EXERCISE DATA ->

┄┄┄┄┄┄┄┄┄┄

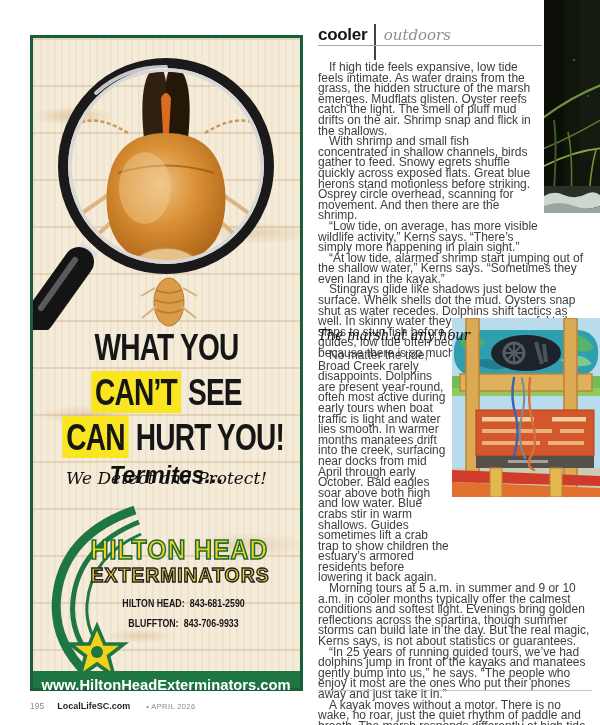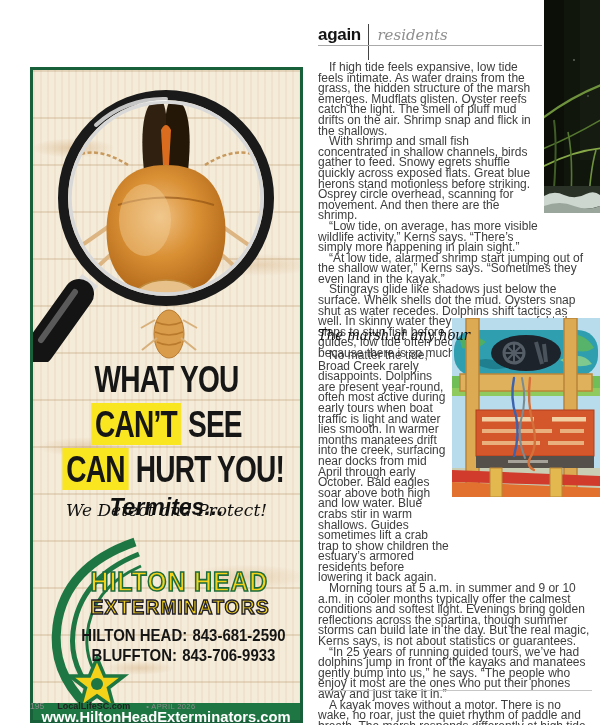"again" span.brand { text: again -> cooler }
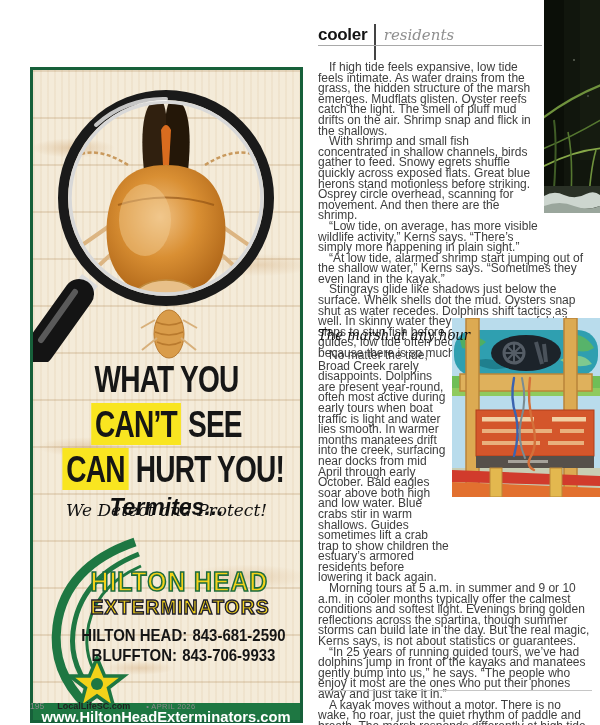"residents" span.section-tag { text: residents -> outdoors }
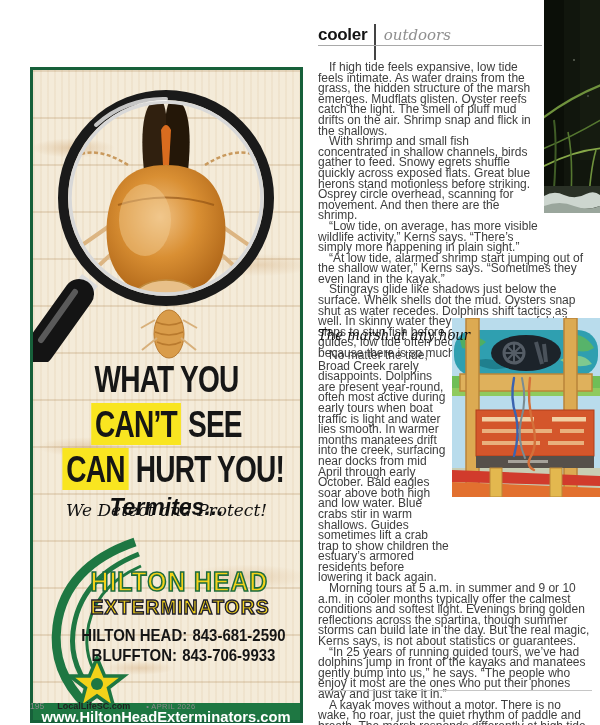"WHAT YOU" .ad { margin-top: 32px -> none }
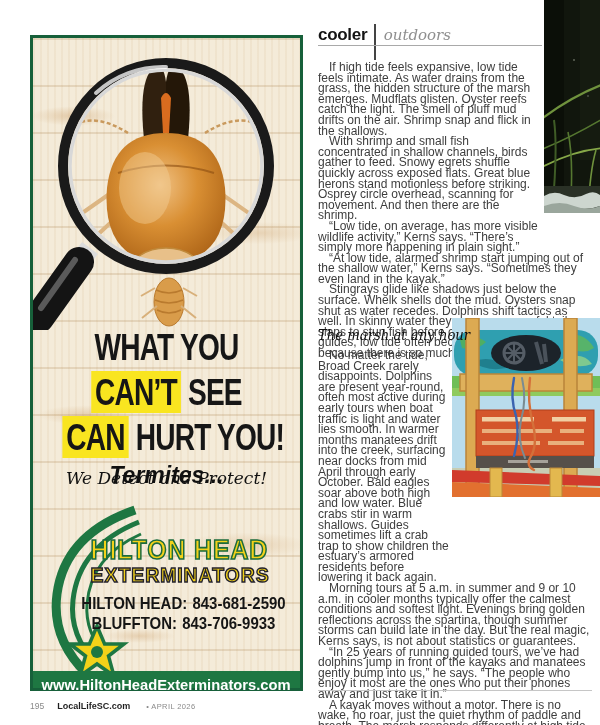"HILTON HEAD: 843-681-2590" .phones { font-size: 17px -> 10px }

┄┄┄┄┄┄┄┄┄┄

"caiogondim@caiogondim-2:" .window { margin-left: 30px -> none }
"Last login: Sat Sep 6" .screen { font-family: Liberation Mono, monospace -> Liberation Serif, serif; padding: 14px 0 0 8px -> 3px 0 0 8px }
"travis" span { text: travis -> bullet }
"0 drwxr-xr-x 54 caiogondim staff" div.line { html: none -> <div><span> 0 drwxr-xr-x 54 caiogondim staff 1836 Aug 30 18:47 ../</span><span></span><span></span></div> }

┄┄┄┄┄┄┄┄┄┄

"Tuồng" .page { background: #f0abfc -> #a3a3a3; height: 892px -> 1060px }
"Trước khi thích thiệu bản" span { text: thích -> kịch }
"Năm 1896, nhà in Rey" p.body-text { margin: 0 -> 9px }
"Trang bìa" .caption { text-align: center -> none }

┄┄┄┄┄┄┄┄┄┄

TASK INSTRUCTIONS ->
What are the lines in the records above, word for word, from the one containing "text: residents ->" through the one containing "font-size: 17px ->", both ends included and pictures left out?

RESPONSE AREA ->
"residents" span.section-tag { text: residents -> outdoors }
"WHAT YOU" .ad { margin-top: 32px -> none }
"HILTON HEAD: 843-681-2590" .phones { font-size: 17px -> 10px }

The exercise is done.